Gemini 2.5 Pro (May) vs Nex-N2-Pro
Head-to-head specifications
| Metric | Gemini 2.5 Pro (May) | Nex-N2-Pro | Difference |
|---|---|---|---|
| Intelligence Index | 27.0 | 41.0 | -34.1% |
| Context window | 1M tokens | 400K tokens | — |
| Blended price ($/1M tokens) | $0.86 | $0.43 | +100.0% |
| Access | Proprietary API | Open weights | — |
- Nex-N2-Pro leads overall capability (Intelligence Index 41.0 vs 27.0).
- Nex-N2-Pro is the cheaper model to run at $0.43/1M blended tokens — about 2.0× cheaper.
- Gemini 2.5 Pro (May) offers the larger context window (1M tokens), useful for long documents and codebases.
Verdict: Gemini 2.5 Pro (May) or Nex-N2-Pro?
Gemini 2.5 Pro (May) advantages
- Context window (+60%)
Nex-N2-Pro advantages
- General intelligence (+34%)
- Affordability (+50%)
Which should you choose?
- Choose the Gemini 2.5 Pro (May) if you work with long documents or large codebases.
- Choose the Nex-N2-Pro if you need the strongest overall reasoning and accuracy.
Value for money
Nex-N2-Pro offers more intelligence per dollar (3.0× the Intelligence-Index-per-cost of the alternative), making it the stronger value for high-volume use. It is also open-weight, so self-hosting can reduce costs further at scale.
Gemini 2.5 Pro (May) vs Nex-N2-Pro: which should you choose?
Gemini 2.5 Pro (May) — Google multimodal model with an Intelligence Index of 27, a 1M-token context window and a blended price of $0.86/1M tokens.

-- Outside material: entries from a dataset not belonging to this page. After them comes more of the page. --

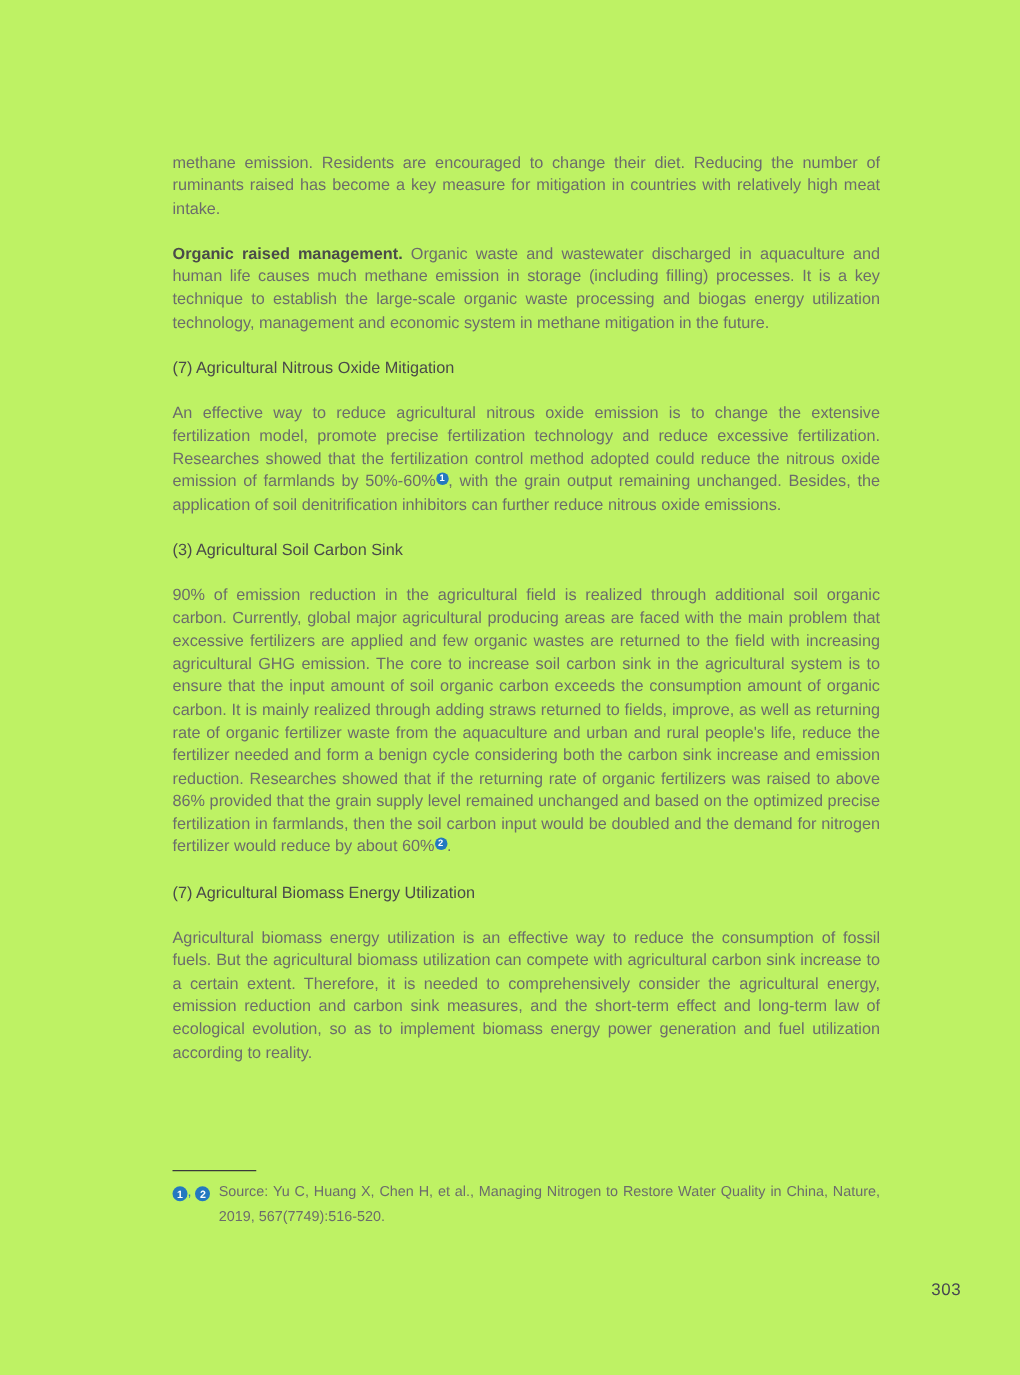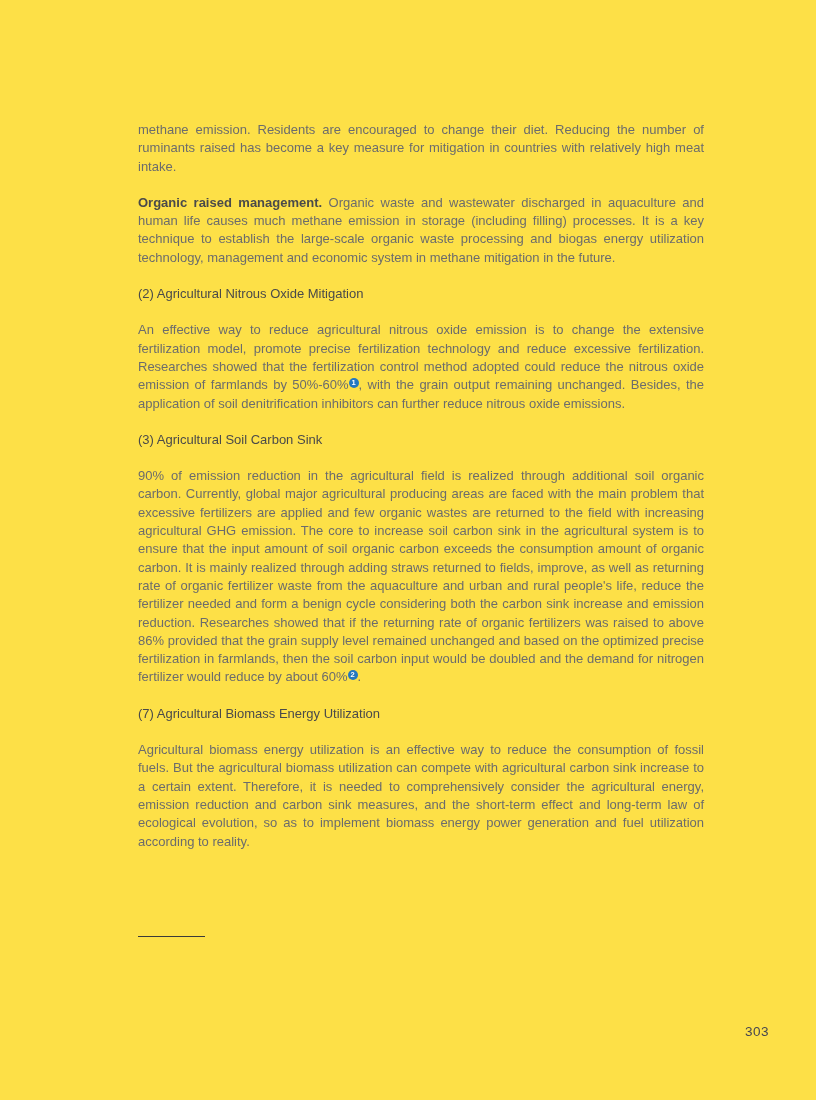"methane emission. Residents are" .page { background: #fde047 -> #bef264 }
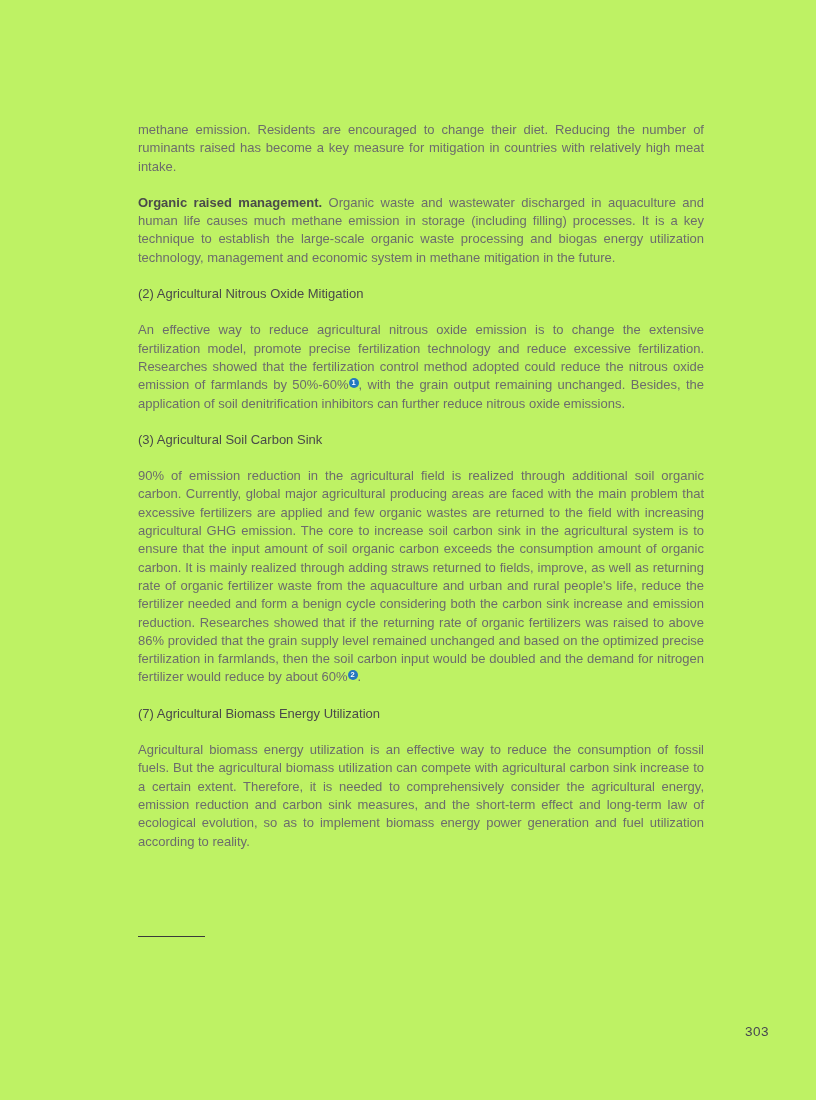"(2) Agricultural Nitrous Oxide" p.heading { text: 2 -> 7 }
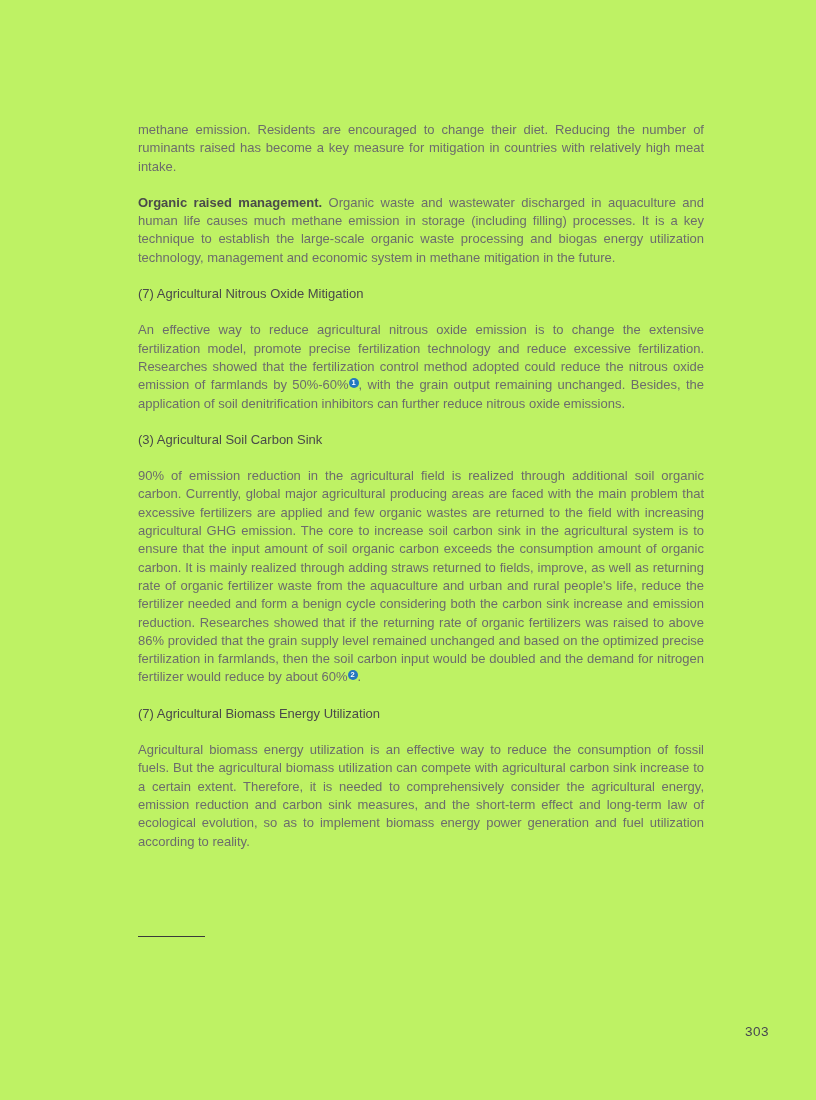"1 , 2" div.fn-row { html: none -> <div> <span> <span>1</span><span>, </span><span>2</span> </span> <span>Source: Yu C, Huang X, Chen H, et al., Managing Nitrogen to Restore Water Quality in China, Nature, 2019, 567(7749):516-520.</span> </div> }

Nex-N2-Pro — Nex multimodal model with an Intelligence Index of 41, a 400K-token context window and a blended price of $0.43/1M tokens (open weights).
Gemini 2.5 Pro (May) vs Nex-N2-Pro: Nex-N2-Pro scores higher on the Intelligence Index. Nex-N2-Pro leads overall capability (Intelligence Index 41.0 vs 27.0). Nex-N2-Pro is the cheaper model to run at $0.43/1M blended tokens — about 2.0× cheaper.
Capability: intelligence, coding and agentic work
On the composite Intelligence Index the Nex-N2-Pro scores 41.0 versus 27.0. Composite indices summarize many evaluations, but always test on your own workload before committing.
Context window and speed
The Gemini 2.5 Pro (May) accepts up to 1 million tokens per request, which sets how much documentation, transcript or code it can reason over at once.
Pricing and access
At blended per-token rates, Nex-N2-Pro is the cheaper model to run ($0.43 vs $0.86 per 1M tokens). Gemini 2.5 Pro (May) is proprietary api and Nex-N2-Pro is open weights. Open-weight models can be self-hosted, trading per-call cost for infrastructure you manage; for production also weigh rate limits, throughput and data-residency requirements.
The verdict
Both are credible choices in the ai model comparison space; the specification table above lays out every metric so you can weigh the trade-offs that matter to you. Pick the one whose strengths line up with how you will actually use it.
Frequently asked questions
Is the Gemini 2.5 Pro (May) better than the Nex-N2-Pro?
Nex-N2-Pro takes the overall edge, though Gemini 2.5 Pro (May) wins in specific areas worth weighing. Nex-N2-Pro leads overall capability (Intelligence Index 41.0 vs 27.0).
What is the main difference between the Gemini 2.5 Pro (May) and the Nex-N2-Pro?
Nex-N2-Pro leads overall capability (Intelligence Index 41.0 vs 27.0). Nex-N2-Pro is the cheaper model to run at $0.43/1M blended tokens — about 2.0× cheaper.
Which is better value?
Nex-N2-Pro offers more intelligence per dollar (3.0× the Intelligence-Index-per-cost of the alternative), making it the stronger value for high-volume use. It is also open-weight, so self-hosting can reduce costs further at scale.
Which should I choose?
Choose the Gemini 2.5 Pro (May) if you work with long documents or large codebases. Choose the Nex-N2-Pro if you need the strongest overall reasoning and accuracy.
Methodology
Large language models are compared on independent leaderboard metrics: an Intelligence Index (a composite of reasoning and knowledge evaluations), Coding and Agentic indices where measured, community arena Elo, maximum context window, a blended API price per million tokens (weighted across cache-hit, input and output rates), and measured output speed in tokens per second. Where a model ships multiple reasoning-effort variants, we report its strongest variant. Benchmarks capture only part of real-world quality, which also depends on tool use, latency, safety and task fit — and this space moves quickly, so figures reflect the leaderboard snapshot on the page date.